- **Task**
Only one stretch of the listing below is wanted: every line from the first to the line containing "part should change.", set down exactly.

- **Source information**
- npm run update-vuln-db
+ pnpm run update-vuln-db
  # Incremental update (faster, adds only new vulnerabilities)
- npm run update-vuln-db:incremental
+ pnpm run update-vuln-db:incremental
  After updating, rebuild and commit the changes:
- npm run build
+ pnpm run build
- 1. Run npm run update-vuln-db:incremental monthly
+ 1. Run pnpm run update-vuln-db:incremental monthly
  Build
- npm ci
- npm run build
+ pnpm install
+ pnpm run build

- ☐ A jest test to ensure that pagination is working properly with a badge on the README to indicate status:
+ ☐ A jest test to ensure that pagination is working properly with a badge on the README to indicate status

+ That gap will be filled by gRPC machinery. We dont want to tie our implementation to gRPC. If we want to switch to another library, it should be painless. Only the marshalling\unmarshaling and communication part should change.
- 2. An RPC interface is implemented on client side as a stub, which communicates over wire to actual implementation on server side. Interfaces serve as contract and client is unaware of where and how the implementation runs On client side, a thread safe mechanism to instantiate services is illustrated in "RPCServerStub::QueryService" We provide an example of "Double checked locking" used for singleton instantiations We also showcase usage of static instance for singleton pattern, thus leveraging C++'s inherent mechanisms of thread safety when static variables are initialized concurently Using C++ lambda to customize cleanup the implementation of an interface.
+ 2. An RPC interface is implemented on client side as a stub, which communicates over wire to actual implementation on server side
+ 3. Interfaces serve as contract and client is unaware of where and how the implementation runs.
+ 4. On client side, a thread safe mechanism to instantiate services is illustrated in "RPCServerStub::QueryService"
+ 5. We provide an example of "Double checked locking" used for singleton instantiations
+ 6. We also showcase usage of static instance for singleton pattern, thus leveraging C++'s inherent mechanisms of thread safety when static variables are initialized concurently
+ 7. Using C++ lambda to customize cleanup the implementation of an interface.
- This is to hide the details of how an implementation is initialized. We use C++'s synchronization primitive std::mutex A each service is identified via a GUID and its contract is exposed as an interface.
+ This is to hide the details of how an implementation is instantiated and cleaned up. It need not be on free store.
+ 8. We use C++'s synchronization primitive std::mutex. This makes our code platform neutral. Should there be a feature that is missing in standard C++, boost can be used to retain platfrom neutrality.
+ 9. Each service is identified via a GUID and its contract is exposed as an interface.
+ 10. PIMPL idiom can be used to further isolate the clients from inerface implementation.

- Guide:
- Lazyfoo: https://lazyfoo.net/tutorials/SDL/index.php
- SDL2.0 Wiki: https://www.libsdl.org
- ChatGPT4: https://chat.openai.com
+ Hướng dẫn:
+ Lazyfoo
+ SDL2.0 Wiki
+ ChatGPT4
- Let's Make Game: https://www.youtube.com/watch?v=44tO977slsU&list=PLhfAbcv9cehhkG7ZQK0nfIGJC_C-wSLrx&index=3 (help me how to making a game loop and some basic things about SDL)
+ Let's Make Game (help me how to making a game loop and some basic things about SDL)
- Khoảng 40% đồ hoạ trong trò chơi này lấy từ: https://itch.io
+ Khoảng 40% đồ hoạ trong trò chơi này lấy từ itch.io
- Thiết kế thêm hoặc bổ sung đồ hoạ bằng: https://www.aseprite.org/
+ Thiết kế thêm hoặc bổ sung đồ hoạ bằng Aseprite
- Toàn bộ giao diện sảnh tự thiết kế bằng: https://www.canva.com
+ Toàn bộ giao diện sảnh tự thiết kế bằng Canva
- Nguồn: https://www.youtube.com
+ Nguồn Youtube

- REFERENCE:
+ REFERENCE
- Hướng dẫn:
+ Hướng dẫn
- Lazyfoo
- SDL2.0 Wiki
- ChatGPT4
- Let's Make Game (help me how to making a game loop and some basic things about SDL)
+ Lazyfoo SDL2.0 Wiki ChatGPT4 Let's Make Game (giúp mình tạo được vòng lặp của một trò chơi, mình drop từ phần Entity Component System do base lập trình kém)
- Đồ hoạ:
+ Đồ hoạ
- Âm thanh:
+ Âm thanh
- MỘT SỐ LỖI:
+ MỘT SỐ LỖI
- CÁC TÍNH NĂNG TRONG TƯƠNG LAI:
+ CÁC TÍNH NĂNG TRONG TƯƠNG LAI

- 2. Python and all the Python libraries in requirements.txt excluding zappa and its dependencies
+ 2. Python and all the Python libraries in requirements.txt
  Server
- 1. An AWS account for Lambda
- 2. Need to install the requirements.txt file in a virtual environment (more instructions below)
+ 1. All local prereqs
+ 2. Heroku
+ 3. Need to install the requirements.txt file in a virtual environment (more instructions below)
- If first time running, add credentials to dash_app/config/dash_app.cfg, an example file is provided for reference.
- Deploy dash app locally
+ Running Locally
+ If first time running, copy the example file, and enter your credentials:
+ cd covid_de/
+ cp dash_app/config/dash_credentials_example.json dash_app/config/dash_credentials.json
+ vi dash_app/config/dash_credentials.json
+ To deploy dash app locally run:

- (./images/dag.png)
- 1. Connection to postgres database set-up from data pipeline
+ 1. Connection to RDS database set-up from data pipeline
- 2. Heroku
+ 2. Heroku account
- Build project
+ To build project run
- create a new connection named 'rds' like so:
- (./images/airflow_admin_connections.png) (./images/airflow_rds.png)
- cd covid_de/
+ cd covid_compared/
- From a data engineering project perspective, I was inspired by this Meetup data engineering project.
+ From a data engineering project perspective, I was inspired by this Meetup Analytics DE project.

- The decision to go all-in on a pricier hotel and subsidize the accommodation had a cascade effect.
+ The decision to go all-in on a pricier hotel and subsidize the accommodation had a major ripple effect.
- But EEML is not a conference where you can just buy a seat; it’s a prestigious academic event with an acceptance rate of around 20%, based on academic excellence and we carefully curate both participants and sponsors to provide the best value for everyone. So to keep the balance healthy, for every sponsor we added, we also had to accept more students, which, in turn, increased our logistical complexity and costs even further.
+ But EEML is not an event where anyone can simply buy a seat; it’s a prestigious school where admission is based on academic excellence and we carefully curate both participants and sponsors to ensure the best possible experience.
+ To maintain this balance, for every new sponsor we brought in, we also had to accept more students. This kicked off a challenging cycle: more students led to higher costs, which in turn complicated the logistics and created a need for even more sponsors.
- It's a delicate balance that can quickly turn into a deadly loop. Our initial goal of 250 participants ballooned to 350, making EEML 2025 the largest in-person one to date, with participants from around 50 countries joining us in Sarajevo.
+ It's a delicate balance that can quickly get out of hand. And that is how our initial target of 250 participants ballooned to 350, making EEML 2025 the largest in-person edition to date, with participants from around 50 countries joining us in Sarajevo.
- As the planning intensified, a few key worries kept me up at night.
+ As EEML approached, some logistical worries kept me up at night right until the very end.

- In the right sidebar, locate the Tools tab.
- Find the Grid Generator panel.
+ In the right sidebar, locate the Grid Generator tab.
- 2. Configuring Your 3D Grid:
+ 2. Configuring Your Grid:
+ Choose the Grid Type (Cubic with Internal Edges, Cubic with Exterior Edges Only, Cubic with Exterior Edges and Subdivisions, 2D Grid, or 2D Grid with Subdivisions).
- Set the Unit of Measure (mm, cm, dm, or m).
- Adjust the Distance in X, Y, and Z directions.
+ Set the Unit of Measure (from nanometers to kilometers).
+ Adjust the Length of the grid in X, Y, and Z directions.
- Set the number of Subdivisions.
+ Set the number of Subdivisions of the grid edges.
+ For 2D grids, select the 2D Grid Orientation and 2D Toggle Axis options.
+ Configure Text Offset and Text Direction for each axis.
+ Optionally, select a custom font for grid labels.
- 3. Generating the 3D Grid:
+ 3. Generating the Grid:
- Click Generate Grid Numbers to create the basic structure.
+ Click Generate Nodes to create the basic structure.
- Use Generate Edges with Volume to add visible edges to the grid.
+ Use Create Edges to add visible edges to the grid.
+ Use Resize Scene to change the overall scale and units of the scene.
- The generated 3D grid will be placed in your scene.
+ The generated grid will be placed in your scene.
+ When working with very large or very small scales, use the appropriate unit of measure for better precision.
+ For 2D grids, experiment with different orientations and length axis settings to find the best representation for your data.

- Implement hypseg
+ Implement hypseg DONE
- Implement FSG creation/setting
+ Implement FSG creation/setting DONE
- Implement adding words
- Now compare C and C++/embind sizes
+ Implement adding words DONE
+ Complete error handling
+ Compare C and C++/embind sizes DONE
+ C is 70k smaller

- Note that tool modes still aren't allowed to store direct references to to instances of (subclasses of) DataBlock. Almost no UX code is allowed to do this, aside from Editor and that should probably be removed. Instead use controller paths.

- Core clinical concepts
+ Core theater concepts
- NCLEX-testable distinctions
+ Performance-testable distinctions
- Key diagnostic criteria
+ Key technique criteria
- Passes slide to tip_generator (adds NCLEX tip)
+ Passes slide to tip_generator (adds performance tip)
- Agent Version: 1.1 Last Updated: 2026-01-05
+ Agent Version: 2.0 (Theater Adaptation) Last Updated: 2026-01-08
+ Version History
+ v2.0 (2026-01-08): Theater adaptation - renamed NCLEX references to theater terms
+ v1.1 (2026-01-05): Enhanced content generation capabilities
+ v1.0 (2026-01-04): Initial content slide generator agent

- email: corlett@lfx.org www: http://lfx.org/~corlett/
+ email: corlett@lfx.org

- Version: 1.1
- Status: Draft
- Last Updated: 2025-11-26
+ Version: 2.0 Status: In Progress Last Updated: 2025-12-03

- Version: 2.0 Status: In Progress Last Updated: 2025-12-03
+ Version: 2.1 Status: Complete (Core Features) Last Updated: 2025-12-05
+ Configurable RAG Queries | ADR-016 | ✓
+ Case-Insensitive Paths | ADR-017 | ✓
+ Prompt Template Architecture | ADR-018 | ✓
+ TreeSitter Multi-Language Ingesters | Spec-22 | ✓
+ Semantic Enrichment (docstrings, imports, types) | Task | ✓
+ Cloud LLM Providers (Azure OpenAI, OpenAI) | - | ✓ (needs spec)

- **Solution to this task**
- npm run update-vuln-db
+ pnpm run update-vuln-db
  # Incremental update (faster, adds only new vulnerabilities)
- npm run update-vuln-db:incremental
+ pnpm run update-vuln-db:incremental
  After updating, rebuild and commit the changes:
- npm run build
+ pnpm run build
- 1. Run npm run update-vuln-db:incremental monthly
+ 1. Run pnpm run update-vuln-db:incremental monthly
  Build
- npm ci
- npm run build
+ pnpm install
+ pnpm run build

- ☐ A jest test to ensure that pagination is working properly with a badge on the README to indicate status:
+ ☐ A jest test to ensure that pagination is working properly with a badge on the README to indicate status

+ That gap will be filled by gRPC machinery. We dont want to tie our implementation to gRPC. If we want to switch to another library, it should be painless. Only the marshalling\unmarshaling and communication part should change.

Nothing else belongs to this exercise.